Kisumu County is on high alert after anthrax on Thursday killed one person who ate the meat of an infected cow.

County Director of Health Dickens Onyango said four people were admitted with anthrax symptoms at the county hospital but are currently doing well and will be discharged anytime.

Onyango said they are working with the vet department to control the outbreak.

 
 

He said the cow died on July 5 in Molem area in Kisumu East subcounty and of the five people who slaughtered it, four are sick.

“The first person who became unwell unfortunately passed on while in hospital after going late to the facility," he said.

Onyango said 40 people have turned up saying they were exposed to the meat.

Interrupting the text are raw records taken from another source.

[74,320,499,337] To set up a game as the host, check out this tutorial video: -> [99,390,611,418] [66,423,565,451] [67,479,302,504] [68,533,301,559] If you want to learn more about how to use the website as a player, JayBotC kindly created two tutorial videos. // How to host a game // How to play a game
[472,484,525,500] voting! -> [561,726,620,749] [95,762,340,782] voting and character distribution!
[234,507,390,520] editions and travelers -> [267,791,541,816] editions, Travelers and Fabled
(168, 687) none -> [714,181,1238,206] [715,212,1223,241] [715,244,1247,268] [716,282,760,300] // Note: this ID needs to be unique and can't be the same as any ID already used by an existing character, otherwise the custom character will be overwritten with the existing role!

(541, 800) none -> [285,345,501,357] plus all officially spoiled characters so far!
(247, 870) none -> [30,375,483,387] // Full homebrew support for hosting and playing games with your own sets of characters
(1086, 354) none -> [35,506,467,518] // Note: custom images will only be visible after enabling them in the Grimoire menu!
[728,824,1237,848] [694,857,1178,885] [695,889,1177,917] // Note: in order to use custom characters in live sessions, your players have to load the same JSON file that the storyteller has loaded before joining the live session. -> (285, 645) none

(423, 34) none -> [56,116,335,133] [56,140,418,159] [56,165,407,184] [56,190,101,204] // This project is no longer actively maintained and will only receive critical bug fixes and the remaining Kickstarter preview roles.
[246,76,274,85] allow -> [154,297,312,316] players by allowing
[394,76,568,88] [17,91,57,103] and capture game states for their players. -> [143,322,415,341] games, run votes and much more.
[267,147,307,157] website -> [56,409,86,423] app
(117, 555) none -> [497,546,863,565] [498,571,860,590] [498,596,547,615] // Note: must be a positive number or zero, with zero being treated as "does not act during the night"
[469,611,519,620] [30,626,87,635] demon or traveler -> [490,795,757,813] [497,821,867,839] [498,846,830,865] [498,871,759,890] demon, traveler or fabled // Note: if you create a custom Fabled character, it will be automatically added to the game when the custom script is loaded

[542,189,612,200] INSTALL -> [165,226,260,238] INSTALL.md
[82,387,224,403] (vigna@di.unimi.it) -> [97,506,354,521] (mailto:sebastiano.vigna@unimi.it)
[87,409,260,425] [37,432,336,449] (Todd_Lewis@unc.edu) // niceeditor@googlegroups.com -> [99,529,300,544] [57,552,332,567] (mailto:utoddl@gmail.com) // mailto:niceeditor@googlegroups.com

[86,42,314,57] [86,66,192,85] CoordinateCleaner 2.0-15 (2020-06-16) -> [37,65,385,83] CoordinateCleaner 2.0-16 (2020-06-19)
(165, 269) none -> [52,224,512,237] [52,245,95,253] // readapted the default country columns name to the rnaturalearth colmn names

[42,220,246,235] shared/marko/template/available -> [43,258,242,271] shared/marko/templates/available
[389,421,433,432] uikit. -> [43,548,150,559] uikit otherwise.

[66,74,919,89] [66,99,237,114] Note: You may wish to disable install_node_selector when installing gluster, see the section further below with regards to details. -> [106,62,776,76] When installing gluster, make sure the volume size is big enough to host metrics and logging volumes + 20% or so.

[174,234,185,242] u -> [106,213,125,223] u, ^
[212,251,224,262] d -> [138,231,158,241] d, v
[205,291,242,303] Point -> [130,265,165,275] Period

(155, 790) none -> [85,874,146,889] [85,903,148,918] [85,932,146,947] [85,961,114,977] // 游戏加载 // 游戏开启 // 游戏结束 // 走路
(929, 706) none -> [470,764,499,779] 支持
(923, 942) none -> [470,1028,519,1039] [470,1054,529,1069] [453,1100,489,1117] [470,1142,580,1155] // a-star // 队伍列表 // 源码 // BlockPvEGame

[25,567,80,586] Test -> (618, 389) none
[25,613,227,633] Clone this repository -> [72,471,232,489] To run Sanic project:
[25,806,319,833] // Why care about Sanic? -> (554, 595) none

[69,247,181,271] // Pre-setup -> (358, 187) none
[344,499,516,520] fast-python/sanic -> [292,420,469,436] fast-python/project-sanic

He said they have already alerted facilities to be on the lookout and ensure that anybody who turns up with symptoms is attended to immediately.

“We have told them to do public education and create awareness to the communities so if one has such symptoms they are rushed to the hospital and treated immediately,” he said.

He said they are also working on measures to ensure that nobody consumes meat of any cow that has just died out of illness.

The director of health said the cow was infected with Cutaneous anthrax, the most common form of anthrax infection, and also considered to be the least dangerous. 

 

This type of anthrax is common on the head, neck, forearms, and hands. It affects the skin and tissue around the site of infection.

 Infection usually develops from one to seven days after exposure. Without treatment, up to 20 per cent of people with cutaneous anthrax may die.

However, with proper treatment, almost all patients with cutaneous anthrax survive.